- [DATA SHOWN]:
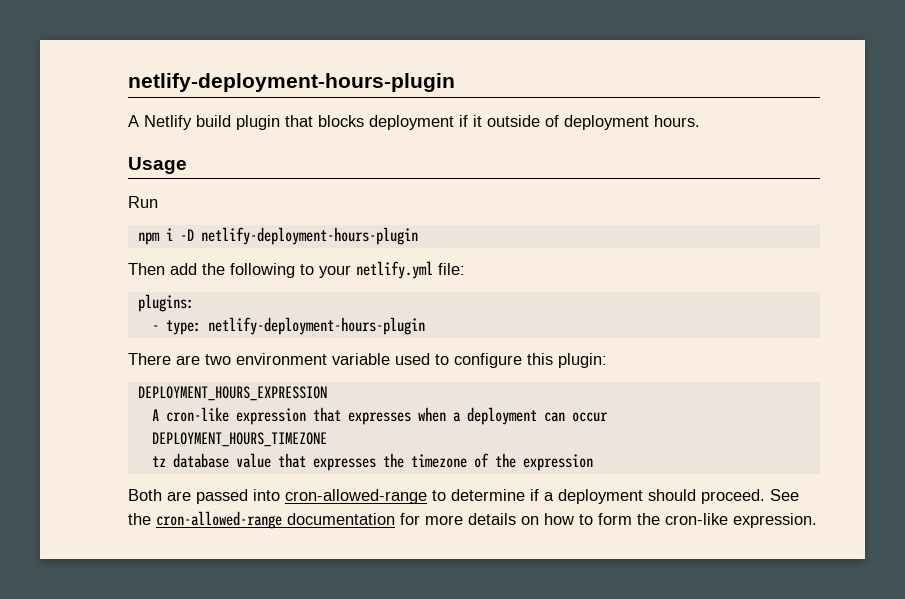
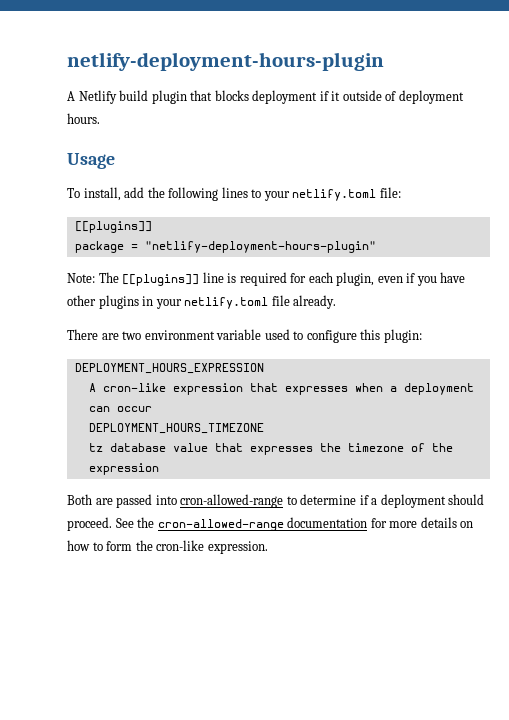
- Run
- npm i -D netlify-deployment-hours-plugin
- Then add the following to your netlify.yml file:
- plugins:
- - type: netlify-deployment-hours-plugin
+ To install, add the following lines to your netlify.toml file:
+ [[plugins]]
+ package = "netlify-deployment-hours-plugin"
+ Note: The [[plugins]] line is required for each plugin, even if you have other plugins in your netlify.toml file already.

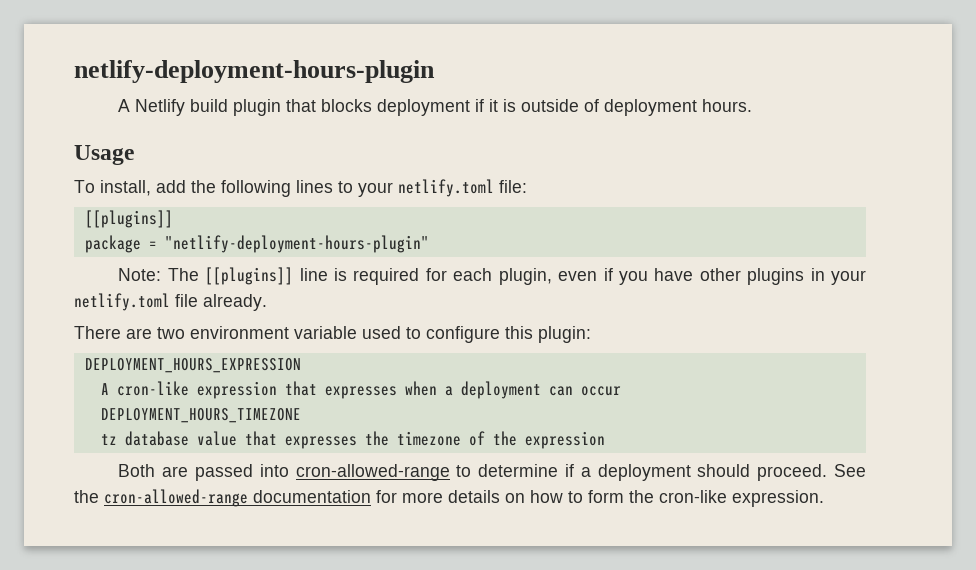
- A Netlify build plugin that blocks deployment if it outside of deployment hours.
+ A Netlify build plugin that blocks deployment if it is outside of deployment hours.

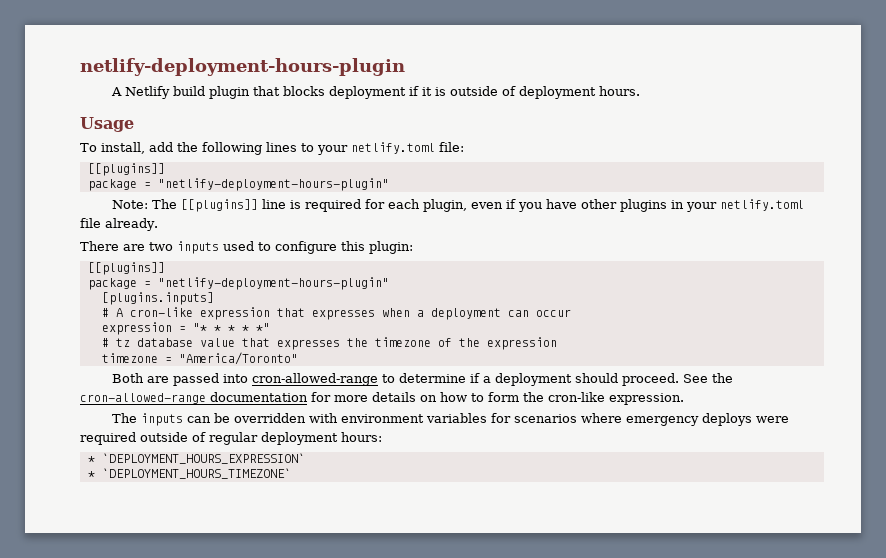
- There are two environment variable used to configure this plugin:
- DEPLOYMENT_HOURS_EXPRESSION
- A cron-like expression that expresses when a deployment can occur
+ There are two inputs used to configure this plugin:
+ [[plugins]]
+ package = "netlify-deployment-hours-plugin"
+ [plugins.inputs]
+ # A cron-like expression that expresses when a deployment can occur
- DEPLOYMENT_HOURS_TIMEZONE
- tz database value that expresses the timezone of the expression
+ expression = "* * * * *"
+ # tz database value that expresses the timezone of the expression
+ timezone = "America/Toronto"
+ The inputs can be overridden with environment variables for scenarios where emergency deploys were required outside of regular deployment hours:
+ * `DEPLOYMENT_HOURS_EXPRESSION`
+ * `DEPLOYMENT_HOURS_TIMEZONE`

- [REQUIRED ACTION]:
In the reply, give again exactly the lines from the beginning of the entries above through the line with "netlify.toml file already."; pictures stay out.

- [SOLVED PROBLEM]:
- Run
- npm i -D netlify-deployment-hours-plugin
- Then add the following to your netlify.yml file:
- plugins:
- - type: netlify-deployment-hours-plugin
+ To install, add the following lines to your netlify.toml file:
+ [[plugins]]
+ package = "netlify-deployment-hours-plugin"
+ Note: The [[plugins]] line is required for each plugin, even if you have other plugins in your netlify.toml file already.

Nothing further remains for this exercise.